### [TASK GOAL]
Output only the lines below from the one holding "(163, 283) none" down to the one holding "[166,228,236,240] broadcast ->", both end lines included and every picture dropped.

+++ MATERIAL FOR THE TASK +++

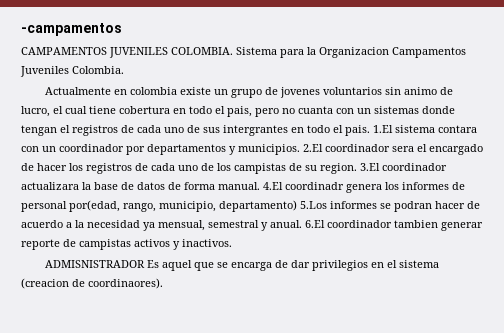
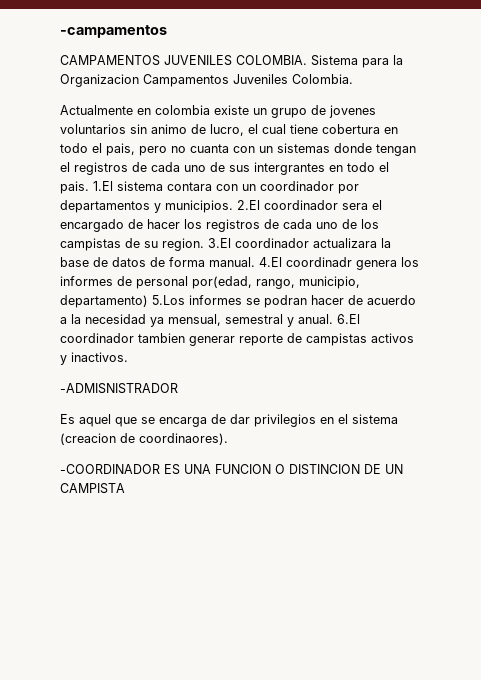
[45,260,146,268] ADMISNISTRADOR -> [60,383,178,394] -ADMISNISTRADOR //
(163, 283) none -> [60,464,403,475] [60,483,125,494] // -COORDINADOR ES UNA FUNCION O DISTINCION DE UN CAMPISTA

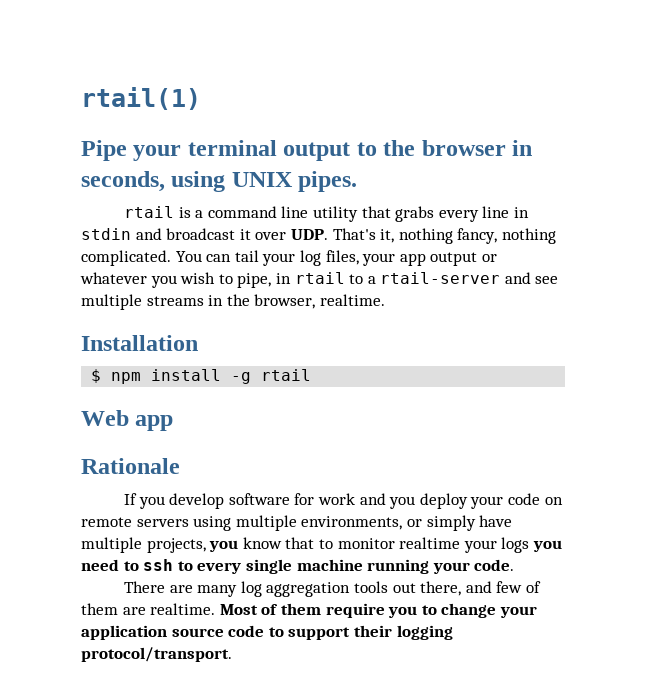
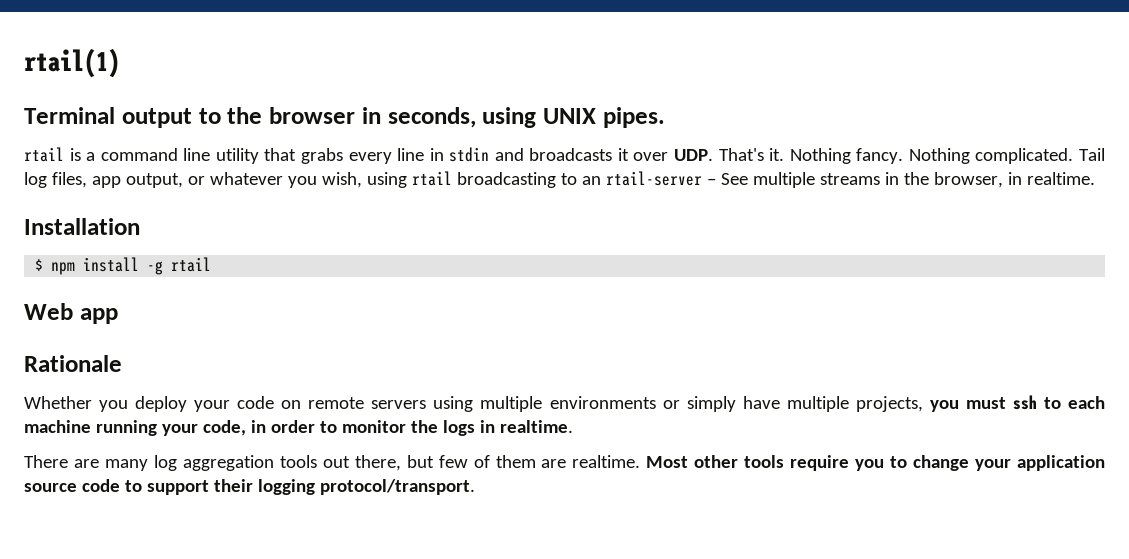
[81,140,277,161] Pipe your terminal -> [24,107,115,124] Terminal
[166,228,236,240] broadcast -> [529,148,613,161] broadcasts
[380,228,556,244] [81,250,497,266] [80,272,559,288] it, nothing fancy, nothing complicated. You can tail your log files, your app output or whatever you wish to pipe, in rtail to a rtail-server and see -> [769,148,1106,164] [24,171,748,188] it. Nothing fancy. Nothing complicated. Tail log files, app output, or whatever you wish, using rtail broadcasting to an rtail-server – See
(316, 301) none -> [1007,172,1022,185] in
[124,493,386,509] If you develop software for work and -> [24,396,92,409] Whether
[301,516,403,530] environments, -> [549,396,656,409] environments
[242,537,562,553] [81,559,515,574] know that to monitor realtime your logs you need to ssh to every single machine running your code. -> [965,395,1105,410] [24,420,573,436] must ssh to each machine running your code, in order to monitor the logs in realtime.
[465,581,492,593] and -> [406,455,434,468] but
[261,603,321,615] of them -> [694,455,785,468] other tools

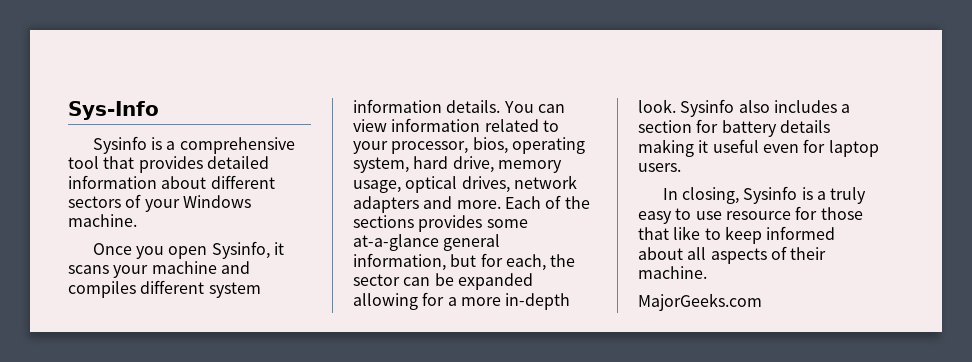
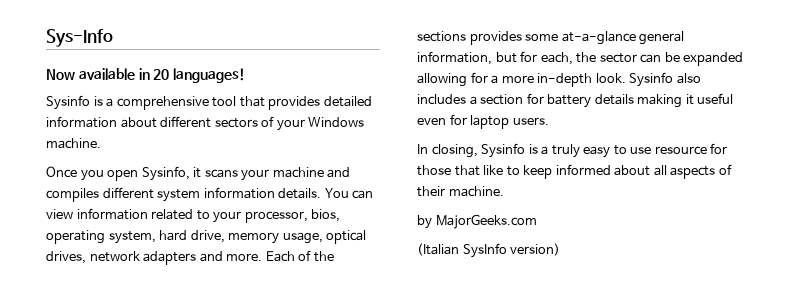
(159, 110) none -> [46,68,246,83] // Now available in 20 languages!
(707, 272) none -> [417,215,432,229] by
(762, 302) none -> [417,243,561,258] // (Italian SysInfo version)

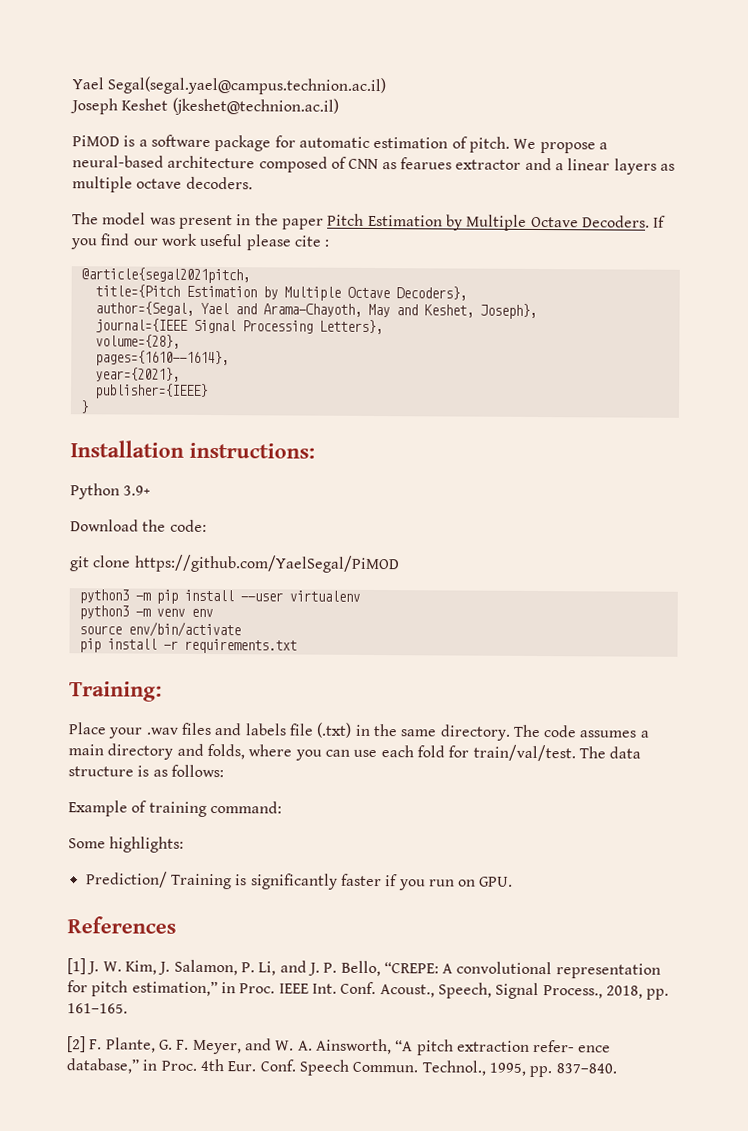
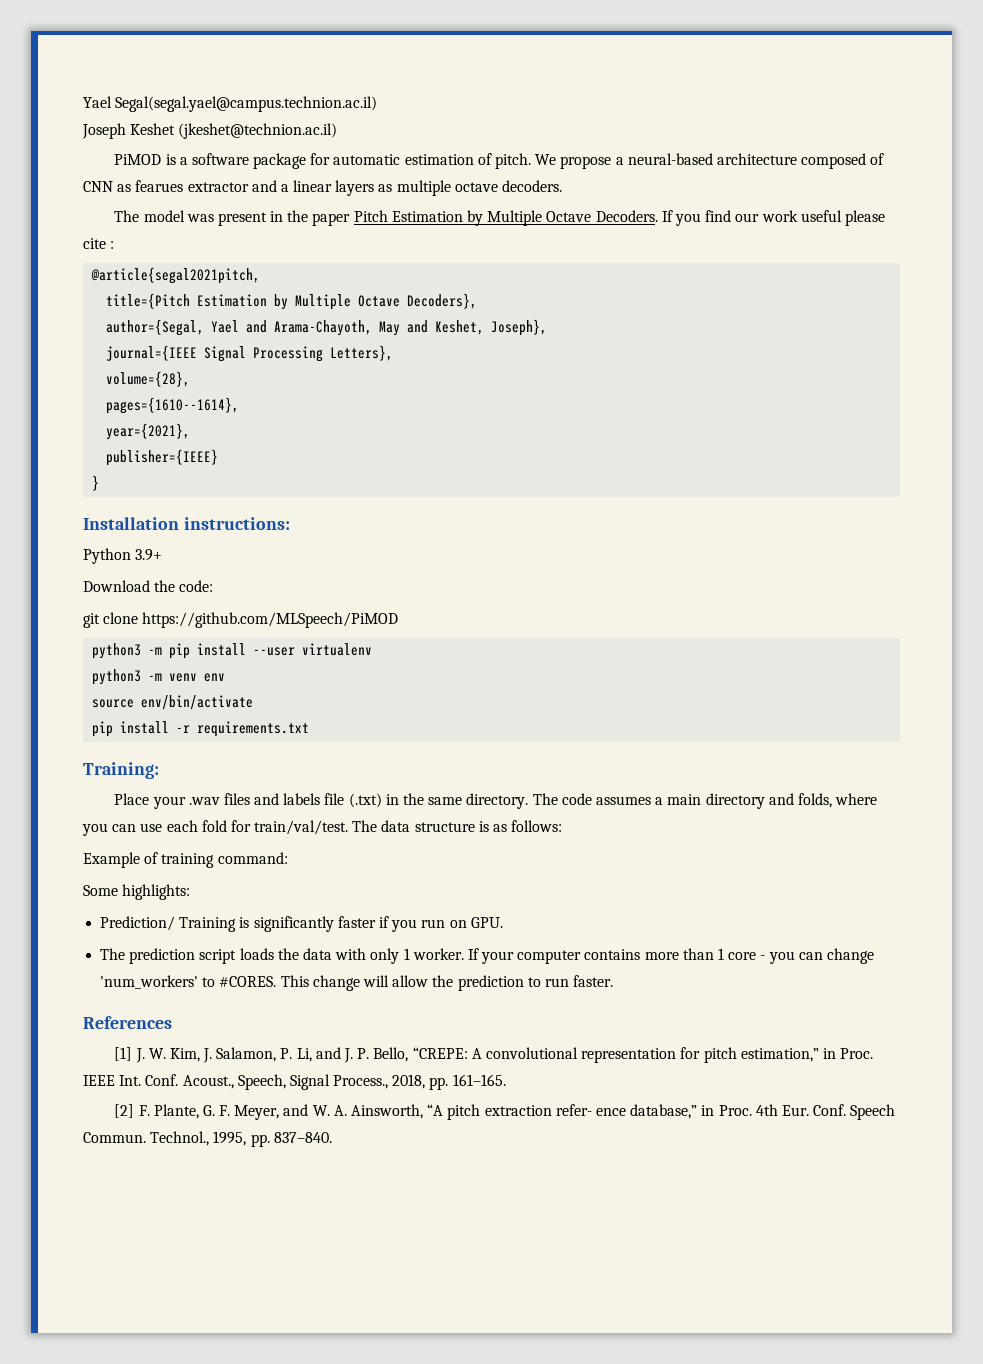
[133,554,400,574] https://github.com/YaelSegal/PiMOD -> [142,612,399,628] https://github.com/MLSpeech/PiMOD
(514, 881) none -> [100,948,874,964] [100,975,614,991] // The prediction script loads the data with only 1 worker. If your computer contains more than 1 core - you can change 'num_workers' to #CORES. This change will allow the prediction to run faster.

+++

### [ANSWER]
(163, 283) none -> [60,464,403,475] [60,483,125,494] // -COORDINADOR ES UNA FUNCION O DISTINCION DE UN CAMPISTA

[81,140,277,161] Pipe your terminal -> [24,107,115,124] Terminal
[166,228,236,240] broadcast -> [529,148,613,161] broadcasts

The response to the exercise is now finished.